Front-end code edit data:
..............................

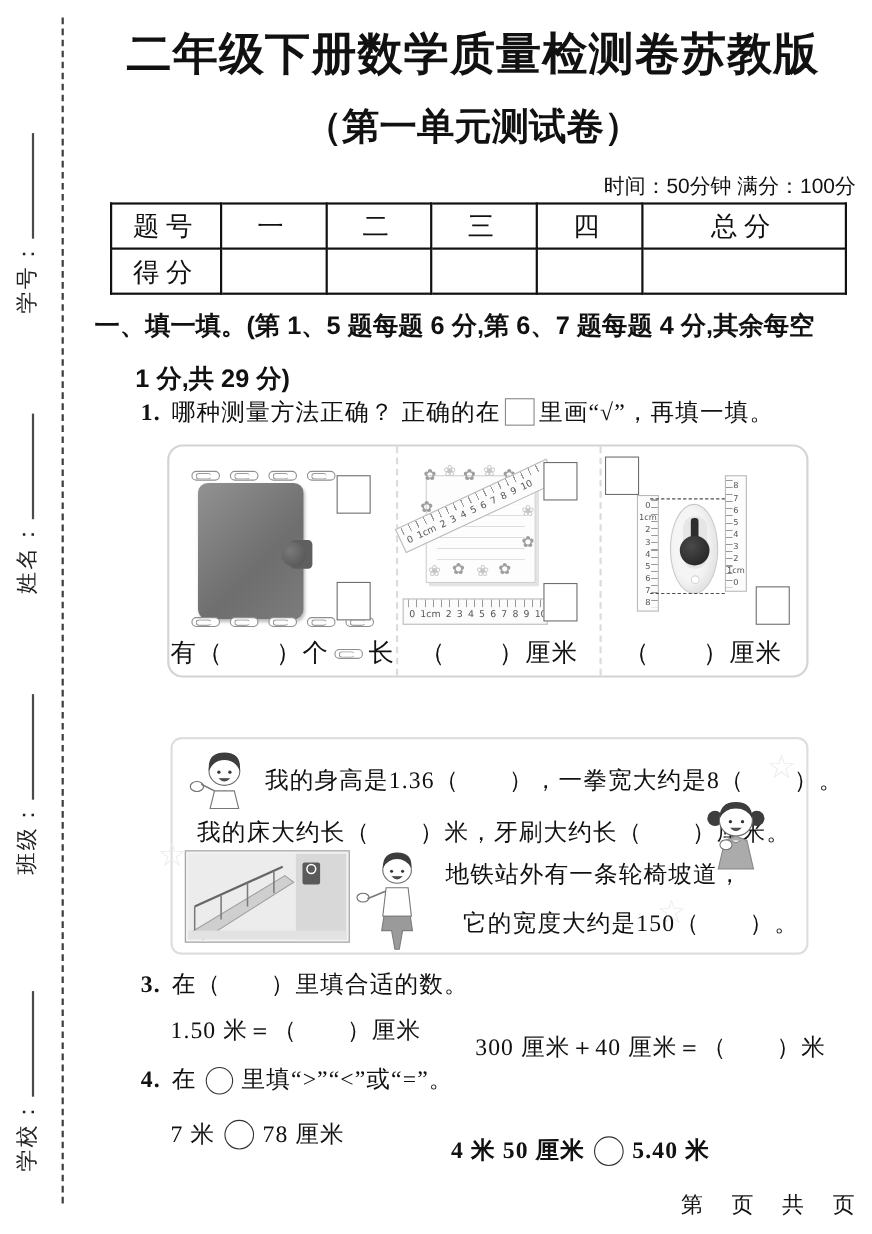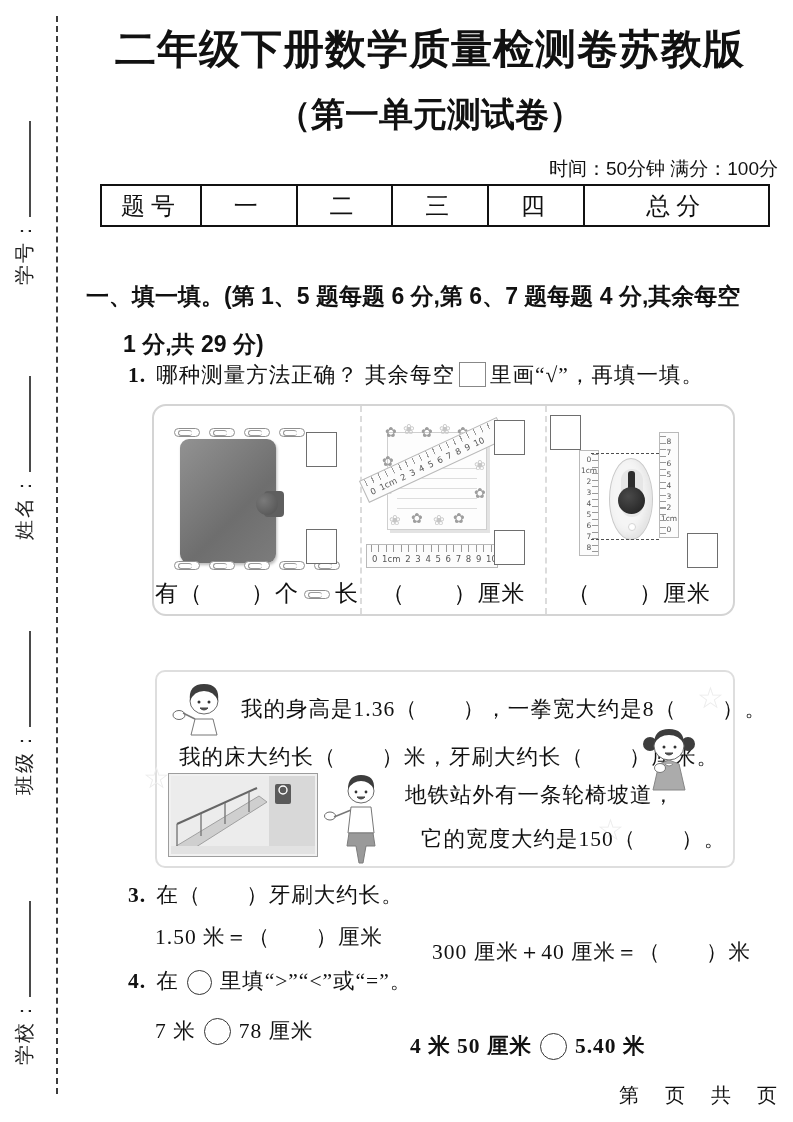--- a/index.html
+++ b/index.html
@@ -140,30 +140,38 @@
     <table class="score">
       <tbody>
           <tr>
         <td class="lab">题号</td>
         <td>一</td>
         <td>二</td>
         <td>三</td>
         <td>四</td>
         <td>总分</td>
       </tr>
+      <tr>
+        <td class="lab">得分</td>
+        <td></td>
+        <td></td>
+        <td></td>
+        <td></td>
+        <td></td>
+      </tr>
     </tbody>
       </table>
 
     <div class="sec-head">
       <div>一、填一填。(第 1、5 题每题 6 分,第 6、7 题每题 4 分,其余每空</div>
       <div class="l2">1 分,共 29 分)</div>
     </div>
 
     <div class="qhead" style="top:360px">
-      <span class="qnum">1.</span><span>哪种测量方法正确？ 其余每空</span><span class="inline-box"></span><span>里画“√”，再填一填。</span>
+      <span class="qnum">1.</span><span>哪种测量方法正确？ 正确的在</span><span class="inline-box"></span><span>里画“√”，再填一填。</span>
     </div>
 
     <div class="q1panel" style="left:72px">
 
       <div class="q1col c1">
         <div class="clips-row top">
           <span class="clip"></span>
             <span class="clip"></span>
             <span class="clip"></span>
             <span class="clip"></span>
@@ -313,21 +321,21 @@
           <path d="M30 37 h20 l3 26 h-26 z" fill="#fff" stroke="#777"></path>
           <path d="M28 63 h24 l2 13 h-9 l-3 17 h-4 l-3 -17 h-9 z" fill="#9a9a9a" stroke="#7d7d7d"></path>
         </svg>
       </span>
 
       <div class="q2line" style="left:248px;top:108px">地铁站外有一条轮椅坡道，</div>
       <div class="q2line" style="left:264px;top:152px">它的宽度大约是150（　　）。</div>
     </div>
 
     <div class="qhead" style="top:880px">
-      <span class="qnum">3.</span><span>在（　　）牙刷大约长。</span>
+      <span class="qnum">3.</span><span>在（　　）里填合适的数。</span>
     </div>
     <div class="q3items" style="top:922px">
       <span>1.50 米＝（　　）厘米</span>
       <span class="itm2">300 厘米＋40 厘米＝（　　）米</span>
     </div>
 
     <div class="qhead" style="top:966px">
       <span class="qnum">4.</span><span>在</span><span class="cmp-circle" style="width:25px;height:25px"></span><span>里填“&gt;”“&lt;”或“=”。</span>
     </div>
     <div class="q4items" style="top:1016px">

..............................

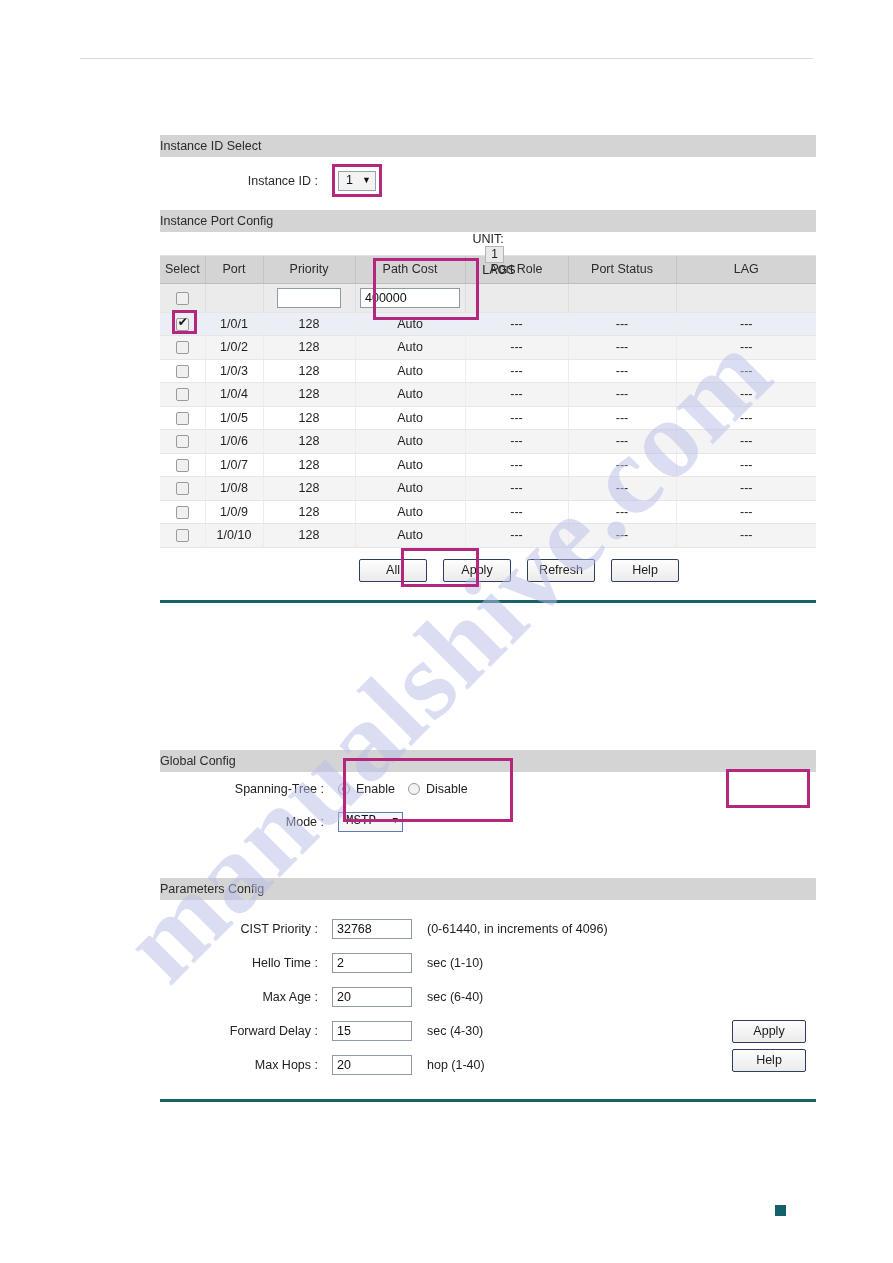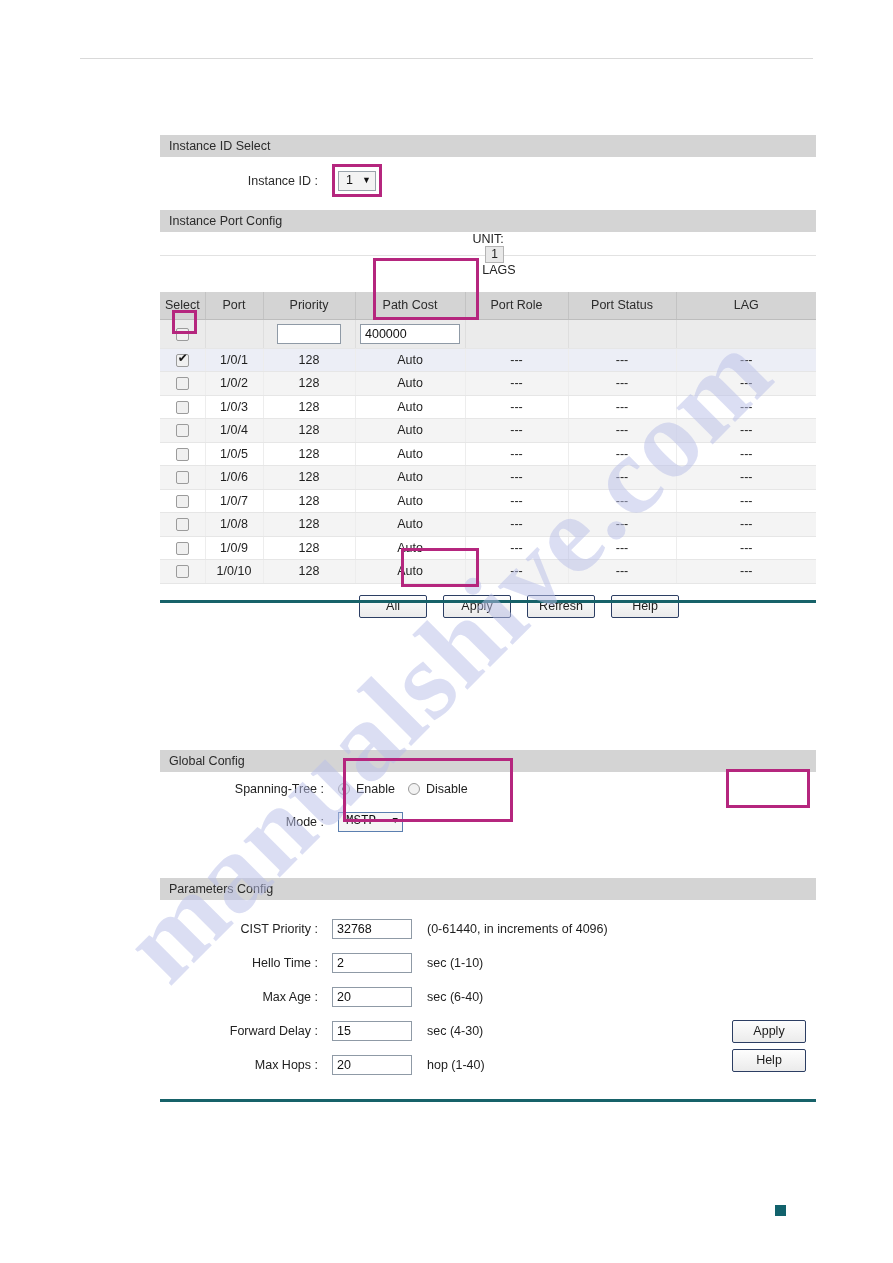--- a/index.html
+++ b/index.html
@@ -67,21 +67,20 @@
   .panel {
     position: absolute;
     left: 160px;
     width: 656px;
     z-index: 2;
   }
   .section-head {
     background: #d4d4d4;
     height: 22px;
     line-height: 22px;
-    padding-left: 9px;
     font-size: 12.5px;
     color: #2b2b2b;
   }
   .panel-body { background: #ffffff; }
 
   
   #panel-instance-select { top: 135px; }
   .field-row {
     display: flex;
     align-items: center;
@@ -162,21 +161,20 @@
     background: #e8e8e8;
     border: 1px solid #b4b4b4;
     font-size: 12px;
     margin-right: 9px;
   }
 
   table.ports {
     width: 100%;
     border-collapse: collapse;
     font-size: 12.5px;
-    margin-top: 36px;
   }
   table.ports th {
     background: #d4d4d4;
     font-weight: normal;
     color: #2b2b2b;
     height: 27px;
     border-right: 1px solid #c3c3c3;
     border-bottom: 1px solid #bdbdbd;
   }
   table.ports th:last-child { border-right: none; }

..............................

AIM OF THE EXERCISE: Would you copy out exactly the lines above that start at the one containing "分,共 29 分)</div>" and end at the one containing "-313,21 +321,21 @@", inclusive?

RESPONSE TO THE TASK:
       <div class="l2">1 分,共 29 分)</div>
     </div>
 
     <div class="qhead" style="top:360px">
-      <span class="qnum">1.</span><span>哪种测量方法正确？ 其余每空</span><span class="inline-box"></span><span>里画“√”，再填一填。</span>
+      <span class="qnum">1.</span><span>哪种测量方法正确？ 正确的在</span><span class="inline-box"></span><span>里画“√”，再填一填。</span>
     </div>
 
     <div class="q1panel" style="left:72px">
 
       <div class="q1col c1">
         <div class="clips-row top">
           <span class="clip"></span>
             <span class="clip"></span>
             <span class="clip"></span>
             <span class="clip"></span>
@@ -313,21 +321,21 @@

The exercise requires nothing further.